WHAT IS REQUIRED: Reproduce the entries shown below only from the line with "Manager/Employee role claims)." down to the line with "- The entry", keeping both end lines and copying each one exactly.

_ _ _ _ _

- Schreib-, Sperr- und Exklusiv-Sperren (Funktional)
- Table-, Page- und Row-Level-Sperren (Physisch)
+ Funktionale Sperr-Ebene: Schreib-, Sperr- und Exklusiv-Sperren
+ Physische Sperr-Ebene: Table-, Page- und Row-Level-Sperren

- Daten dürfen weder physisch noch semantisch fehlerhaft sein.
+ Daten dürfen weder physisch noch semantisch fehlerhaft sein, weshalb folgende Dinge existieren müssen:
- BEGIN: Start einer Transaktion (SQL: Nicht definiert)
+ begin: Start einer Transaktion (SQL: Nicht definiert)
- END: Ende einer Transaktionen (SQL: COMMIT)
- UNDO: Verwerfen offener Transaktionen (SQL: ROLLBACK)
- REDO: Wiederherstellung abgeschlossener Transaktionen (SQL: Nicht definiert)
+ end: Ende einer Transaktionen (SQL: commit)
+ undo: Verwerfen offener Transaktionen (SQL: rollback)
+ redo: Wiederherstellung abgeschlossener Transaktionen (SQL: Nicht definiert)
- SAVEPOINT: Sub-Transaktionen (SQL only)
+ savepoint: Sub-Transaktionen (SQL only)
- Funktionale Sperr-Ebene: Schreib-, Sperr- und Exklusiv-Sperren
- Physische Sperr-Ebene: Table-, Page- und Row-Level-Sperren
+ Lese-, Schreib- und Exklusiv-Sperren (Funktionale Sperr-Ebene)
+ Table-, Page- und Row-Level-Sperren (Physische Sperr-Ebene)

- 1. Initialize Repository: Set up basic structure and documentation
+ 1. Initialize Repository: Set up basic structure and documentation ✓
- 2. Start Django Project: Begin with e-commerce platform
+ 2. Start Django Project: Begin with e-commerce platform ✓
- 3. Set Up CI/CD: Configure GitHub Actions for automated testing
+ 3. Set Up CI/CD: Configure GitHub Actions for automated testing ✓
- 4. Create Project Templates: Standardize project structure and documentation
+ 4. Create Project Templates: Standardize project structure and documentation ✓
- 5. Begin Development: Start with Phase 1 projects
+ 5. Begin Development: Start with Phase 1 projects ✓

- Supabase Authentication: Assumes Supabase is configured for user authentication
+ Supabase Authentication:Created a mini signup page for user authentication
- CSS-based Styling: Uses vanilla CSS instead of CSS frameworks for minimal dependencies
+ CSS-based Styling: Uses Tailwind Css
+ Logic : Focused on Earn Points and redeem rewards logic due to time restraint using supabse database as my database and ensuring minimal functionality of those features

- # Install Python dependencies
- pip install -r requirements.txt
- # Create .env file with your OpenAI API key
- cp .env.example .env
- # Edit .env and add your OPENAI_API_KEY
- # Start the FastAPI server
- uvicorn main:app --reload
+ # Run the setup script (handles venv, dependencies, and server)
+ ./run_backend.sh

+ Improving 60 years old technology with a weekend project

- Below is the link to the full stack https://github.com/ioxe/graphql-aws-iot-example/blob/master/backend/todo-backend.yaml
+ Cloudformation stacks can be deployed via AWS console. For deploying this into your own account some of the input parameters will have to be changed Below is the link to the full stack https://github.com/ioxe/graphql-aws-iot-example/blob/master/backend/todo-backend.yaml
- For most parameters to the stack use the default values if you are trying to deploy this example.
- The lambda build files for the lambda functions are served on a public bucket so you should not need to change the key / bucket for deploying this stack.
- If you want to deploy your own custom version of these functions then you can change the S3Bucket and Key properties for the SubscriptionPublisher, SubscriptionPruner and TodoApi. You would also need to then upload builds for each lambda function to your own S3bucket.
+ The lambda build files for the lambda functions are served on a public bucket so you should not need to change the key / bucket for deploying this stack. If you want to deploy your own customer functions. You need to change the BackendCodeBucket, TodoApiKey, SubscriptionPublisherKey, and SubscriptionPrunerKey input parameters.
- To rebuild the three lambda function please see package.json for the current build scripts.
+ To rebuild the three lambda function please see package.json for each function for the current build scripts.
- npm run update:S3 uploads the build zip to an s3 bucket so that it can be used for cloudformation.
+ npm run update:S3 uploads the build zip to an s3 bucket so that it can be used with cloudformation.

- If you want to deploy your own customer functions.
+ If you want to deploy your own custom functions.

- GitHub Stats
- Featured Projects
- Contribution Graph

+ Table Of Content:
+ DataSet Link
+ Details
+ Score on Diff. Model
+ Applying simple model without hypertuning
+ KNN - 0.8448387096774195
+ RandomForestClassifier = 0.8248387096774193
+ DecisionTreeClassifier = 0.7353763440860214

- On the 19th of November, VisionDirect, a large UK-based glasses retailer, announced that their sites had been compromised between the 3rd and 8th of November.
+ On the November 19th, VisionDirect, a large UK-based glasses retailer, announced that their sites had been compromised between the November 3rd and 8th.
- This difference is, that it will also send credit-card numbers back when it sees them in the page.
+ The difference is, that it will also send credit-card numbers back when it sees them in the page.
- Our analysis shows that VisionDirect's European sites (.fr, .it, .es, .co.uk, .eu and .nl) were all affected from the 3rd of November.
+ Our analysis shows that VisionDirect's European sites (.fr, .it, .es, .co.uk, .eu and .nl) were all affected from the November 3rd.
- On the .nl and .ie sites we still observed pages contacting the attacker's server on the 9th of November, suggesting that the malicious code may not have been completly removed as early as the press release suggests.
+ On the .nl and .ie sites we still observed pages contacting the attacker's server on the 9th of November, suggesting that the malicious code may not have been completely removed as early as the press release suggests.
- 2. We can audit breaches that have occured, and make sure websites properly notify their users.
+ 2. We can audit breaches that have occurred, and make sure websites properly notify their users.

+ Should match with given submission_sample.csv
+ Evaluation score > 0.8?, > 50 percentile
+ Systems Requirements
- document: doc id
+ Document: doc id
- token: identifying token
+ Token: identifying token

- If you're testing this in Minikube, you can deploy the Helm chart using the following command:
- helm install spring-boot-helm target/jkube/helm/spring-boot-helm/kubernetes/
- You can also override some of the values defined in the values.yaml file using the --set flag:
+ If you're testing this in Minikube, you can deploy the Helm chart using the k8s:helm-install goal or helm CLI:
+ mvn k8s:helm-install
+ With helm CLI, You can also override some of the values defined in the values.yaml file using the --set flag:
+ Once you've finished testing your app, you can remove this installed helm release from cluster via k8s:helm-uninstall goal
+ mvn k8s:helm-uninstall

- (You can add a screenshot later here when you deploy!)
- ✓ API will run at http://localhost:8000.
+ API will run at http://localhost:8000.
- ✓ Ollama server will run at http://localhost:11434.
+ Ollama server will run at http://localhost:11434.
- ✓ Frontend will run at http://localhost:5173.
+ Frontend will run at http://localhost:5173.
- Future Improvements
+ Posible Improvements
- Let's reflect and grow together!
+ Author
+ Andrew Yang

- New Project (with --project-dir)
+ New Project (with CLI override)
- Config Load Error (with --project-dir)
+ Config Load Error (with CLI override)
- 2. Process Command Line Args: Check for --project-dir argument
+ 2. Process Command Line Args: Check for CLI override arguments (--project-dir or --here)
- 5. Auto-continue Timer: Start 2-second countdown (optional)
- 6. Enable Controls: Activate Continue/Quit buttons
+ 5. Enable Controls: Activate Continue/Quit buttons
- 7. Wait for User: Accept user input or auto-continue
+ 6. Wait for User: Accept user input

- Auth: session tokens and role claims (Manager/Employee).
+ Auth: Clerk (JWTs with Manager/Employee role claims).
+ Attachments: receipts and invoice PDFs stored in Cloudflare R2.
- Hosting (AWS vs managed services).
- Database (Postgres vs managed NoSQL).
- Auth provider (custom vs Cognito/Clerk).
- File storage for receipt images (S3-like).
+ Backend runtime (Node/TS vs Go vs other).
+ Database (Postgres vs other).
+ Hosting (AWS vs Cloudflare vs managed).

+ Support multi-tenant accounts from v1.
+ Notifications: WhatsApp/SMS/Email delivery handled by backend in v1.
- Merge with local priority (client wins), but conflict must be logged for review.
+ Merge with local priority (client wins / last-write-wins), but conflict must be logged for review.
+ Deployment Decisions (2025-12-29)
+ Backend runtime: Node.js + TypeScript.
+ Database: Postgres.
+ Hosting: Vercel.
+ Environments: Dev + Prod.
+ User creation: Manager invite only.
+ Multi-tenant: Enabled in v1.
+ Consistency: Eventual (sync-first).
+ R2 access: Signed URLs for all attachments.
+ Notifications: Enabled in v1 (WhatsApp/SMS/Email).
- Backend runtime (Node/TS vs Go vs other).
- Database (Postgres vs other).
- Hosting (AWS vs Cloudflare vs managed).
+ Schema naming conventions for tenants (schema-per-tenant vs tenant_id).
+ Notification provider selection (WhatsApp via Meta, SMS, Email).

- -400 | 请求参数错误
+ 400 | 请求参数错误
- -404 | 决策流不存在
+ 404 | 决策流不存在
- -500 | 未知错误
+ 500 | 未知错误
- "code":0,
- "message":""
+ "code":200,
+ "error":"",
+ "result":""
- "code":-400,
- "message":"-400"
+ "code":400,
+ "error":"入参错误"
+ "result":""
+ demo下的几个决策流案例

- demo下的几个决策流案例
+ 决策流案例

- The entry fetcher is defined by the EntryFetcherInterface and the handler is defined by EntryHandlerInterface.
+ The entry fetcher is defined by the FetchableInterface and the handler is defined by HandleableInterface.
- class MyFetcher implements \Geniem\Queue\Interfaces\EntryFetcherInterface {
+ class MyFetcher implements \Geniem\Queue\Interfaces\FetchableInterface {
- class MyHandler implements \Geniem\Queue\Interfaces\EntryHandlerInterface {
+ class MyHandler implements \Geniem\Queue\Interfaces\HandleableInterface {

_ _ _ _ _

RESPONSE TO THE EXERCISE:
+ Auth: Clerk (JWTs with Manager/Employee role claims).
+ Attachments: receipts and invoice PDFs stored in Cloudflare R2.
- Hosting (AWS vs managed services).
- Database (Postgres vs managed NoSQL).
- Auth provider (custom vs Cognito/Clerk).
- File storage for receipt images (S3-like).
+ Backend runtime (Node/TS vs Go vs other).
+ Database (Postgres vs other).
+ Hosting (AWS vs Cloudflare vs managed).

+ Support multi-tenant accounts from v1.
+ Notifications: WhatsApp/SMS/Email delivery handled by backend in v1.
- Merge with local priority (client wins), but conflict must be logged for review.
+ Merge with local priority (client wins / last-write-wins), but conflict must be logged for review.
+ Deployment Decisions (2025-12-29)
+ Backend runtime: Node.js + TypeScript.
+ Database: Postgres.
+ Hosting: Vercel.
+ Environments: Dev + Prod.
+ User creation: Manager invite only.
+ Multi-tenant: Enabled in v1.
+ Consistency: Eventual (sync-first).
+ R2 access: Signed URLs for all attachments.
+ Notifications: Enabled in v1 (WhatsApp/SMS/Email).
- Backend runtime (Node/TS vs Go vs other).
- Database (Postgres vs other).
- Hosting (AWS vs Cloudflare vs managed).
+ Schema naming conventions for tenants (schema-per-tenant vs tenant_id).
+ Notification provider selection (WhatsApp via Meta, SMS, Email).

- -400 | 请求参数错误
+ 400 | 请求参数错误
- -404 | 决策流不存在
+ 404 | 决策流不存在
- -500 | 未知错误
+ 500 | 未知错误
- "code":0,
- "message":""
+ "code":200,
+ "error":"",
+ "result":""
- "code":-400,
- "message":"-400"
+ "code":400,
+ "error":"入参错误"
+ "result":""
+ demo下的几个决策流案例

- demo下的几个决策流案例
+ 决策流案例

- The entry fetcher is defined by the EntryFetcherInterface and the handler is defined by EntryHandlerInterface.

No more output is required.